Candidatures au Pakistan
Dans le contexte pakistanais, les SMR pourraient apporter une solution pratique aux défis liés à la construction de grandes centrales nucléaires et au problème des pertes de lignes en proposant des solutions localisées. En plus de réduire les coûts d’investissement élevés liés à la mise en place de centrales nucléaires traditionnelles, les SMR peuvent constituer une source fiable d’approvisionnement en électricité dans les zones reculées du Pakistan.
Le Centre d’études sur les technologies émergentes des réacteurs (CERT) de l’Institut pakistanais d’ingénierie et de sciences appliquées (PIEAS) mène des recherches sur les conceptions et technologies avancées de réacteurs, en particulier les SMR. Lors de sa visite au Pakistan en février 2023, Rafael Grossi, le directeur général de l’AIEA, a reconnu que le Pakistan dispose des capacités techniques et d’ingénierie nécessaires à la construction de nouvelles centrales nucléaires, notamment de SMR.

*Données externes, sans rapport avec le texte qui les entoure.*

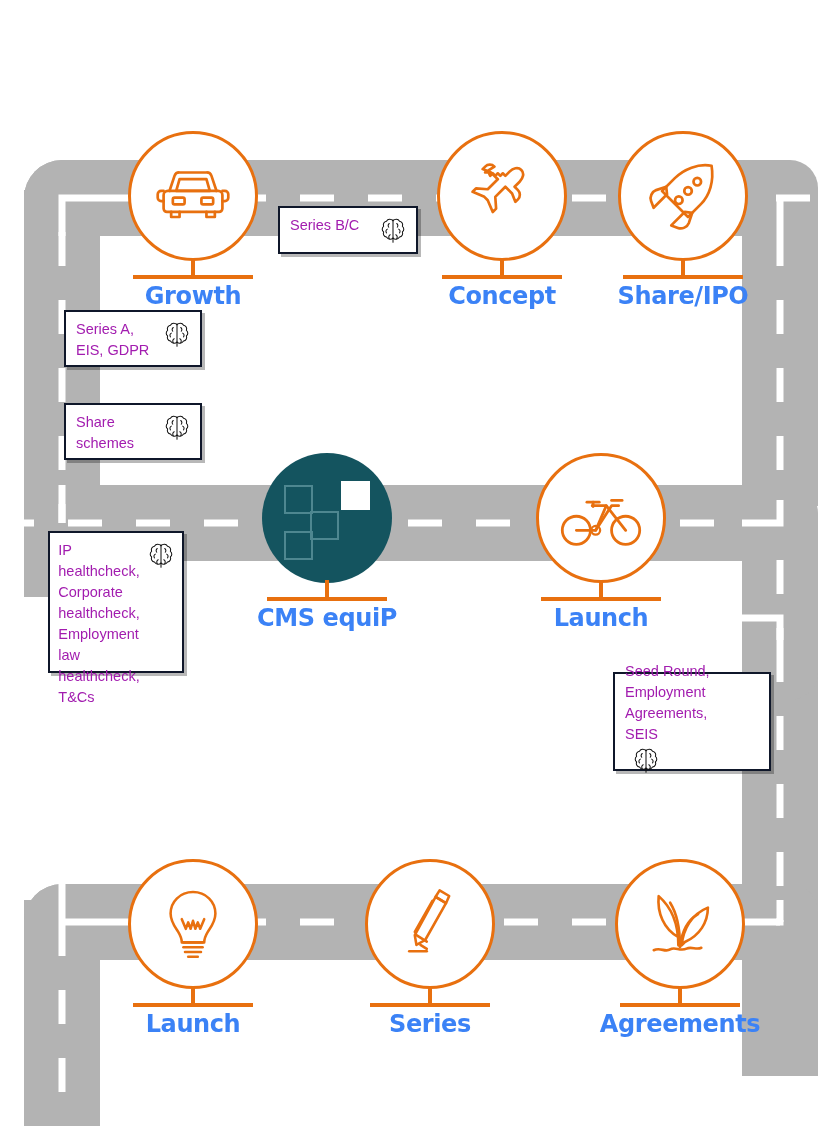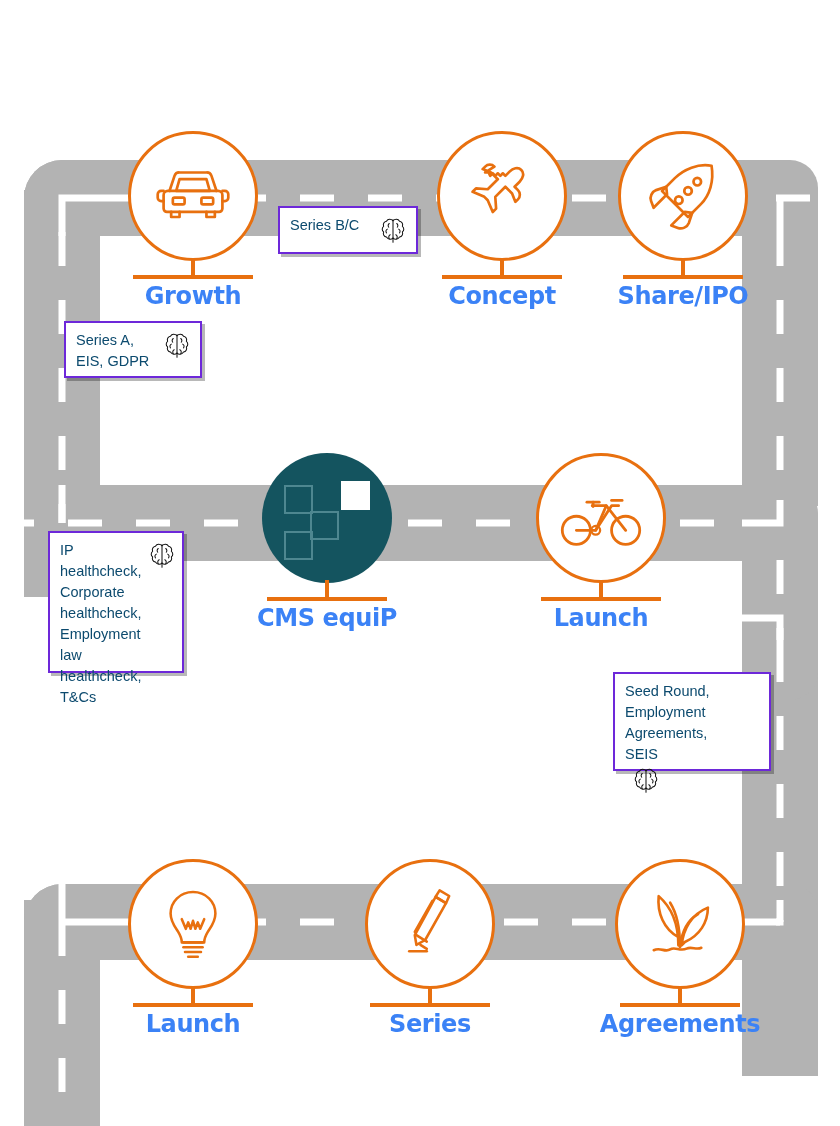--- a/index.html
+++ b/index.html
@@ -62,7 +62,7 @@
   .callout{
     position:absolute;
     background:#ffffff;
-    border:2px solid #6d28d9;
+    border:2px solid #0f172a;
     box-shadow:3px 3px 0 rgba(0,0,0,0.28);
     box-sizing:border-box;
     display:flex;
@@ -70,7 +70,8 @@
     padding:7px 8px 7px 10px;
     font-size:14.5px;
     line-height:21px;
-    color:#0c4a6e;
+    color:#a21caf;
+    justify-content:center;
   }
   .callout .ctext{flex:1 1 auto;white-space:pre-line;}
   .callout .brain{flex:0 0 auto;margin-left:6px;margin-top:1px;}

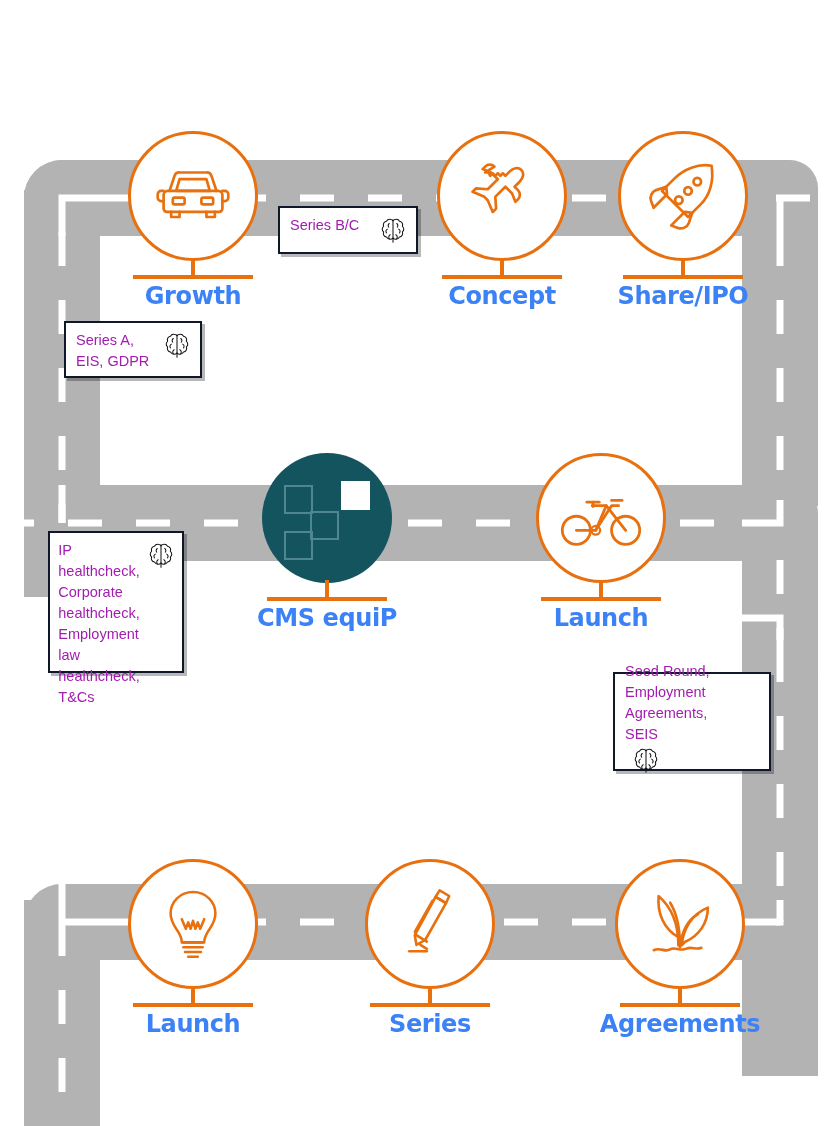--- a/index.html
+++ b/index.html
@@ -149,7 +149,7 @@
     </span>
   </div>
 
-  <div class="callout" style="left:64px; top:321px; width:138px; height:57px;">
+  <div class="callout" style="left:64px; top:310px; width:138px; height:57px;">
     <span class="ctext">Series A,
 EIS, GDPR</span>
     <span class="brain">

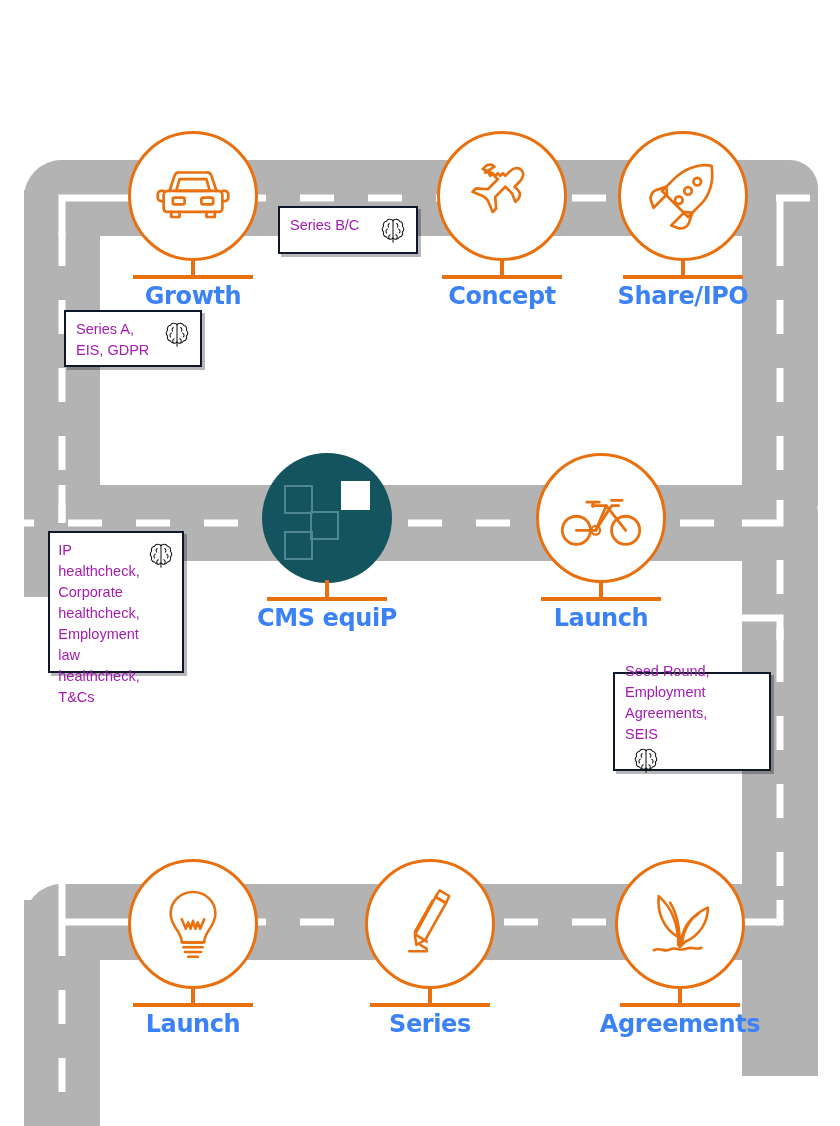--- a/index.html
+++ b/index.html
@@ -162,6 +162,18 @@
     </span>
   </div>
 
+  <div class="callout" style="left:64px; top:403px; width:138px; height:57px;">
+    <span class="ctext">Share
+schemes</span>
+    <span class="brain">
+      <svg width="30" height="30" viewBox="0 0 64 64" fill="none" stroke="#111" stroke-width="2.2" stroke-linecap="round" stroke-linejoin="round">
+        <path d="M32 8 L32 56"></path>
+        <path d="M32 10c-4-4-11-4-14 1-5 1-8 6-6 11-4 3-4 9 0 12-2 5 1 10 6 11 3 5 10 6 14 2"></path>
+        <path d="M32 10c4-4 11-4 14 1 5 1 8 6 6 11 4 3 4 9 0 12 2 5-1 10-6 11-3 5-10 6-14 2"></path>
+        <path d="M24 16c-3 2-3 6-1 8M20 28c-3 1-4 5-2 8M26 40c-3 1-4 5-2 8M40 16c3 2 3 6 1 8M44 28c3 1 4 5 2 8M38 40c3 1 4 5 2 8"></path>
+      </svg>
+    </span>
+  </div>
 
   <div class="callout" style="left:48px; top:531px; width:136px; height:142px;">
     <span class="ctext">IP healthcheck,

Le Pakistan et la Chine, qui coopèrent depuis longtemps dans le domaine de la production d’énergie nucléaire, ont un potentiel de collaboration important dans le domaine de la technologie des SMR. La Chine est le seul pays au monde à coopérer avec le Pakistan dans le domaine de l’énergie nucléaire. Les six centrales nucléaires, produisant actuellement environ 3 530 MWe, ont été établies au Pakistan en collaboration avec la Chine. Le partenariat entre le Pakistan et la Chine dans les technologies nucléaires émergentes pourrait faciliter la mise en œuvre de la Vision 2050 de l’énergie nucléaire du Pakistan, qui vise à produire 44 000 MWe d’énergie nucléaire d’ici 2050. Certaines des 32 centrales nucléaires envisagées dans la Vision 2050 pourraient être remplacées par des SMR plus faciles à construire et à faible coût sur divers sites à travers le pays.
Malgré l’importance croissante de l’énergie nucléaire, le financement des projets nucléaires reste un défi pour les pays en développement, dont le Pakistan. C’est pourquoi, lors d’une récente réunion avec des responsables de la Banque mondiale, Rafael Grossi a appelé les banques multilatérales de développement et les institutions financières internationales à contribuer au financement du nucléaire dans les pays en développement. Pourtant, il est peu probable que les institutions financières internationales financent les centrales nucléaires pakistanaises, car elles n’ont pas encore obtenu la dérogation accordée par le Groupe des fournisseurs nucléaires à l’Inde en 2008.
Compte tenu des politiques discriminatoires de l’Occident, afin de mettre en œuvre sa Vision de l’énergie nucléaire 2050, en plus de renforcer davantage la collaboration avec la Chine, y compris le financement de nouvelles centrales nucléaires, le Pakistan devrait donc établir un partenariat public-privé, en particulier pour les SMR.
Iraj Abid est chargé de recherche au Centre d'études stratégiques internationales du Sindh (CISSS).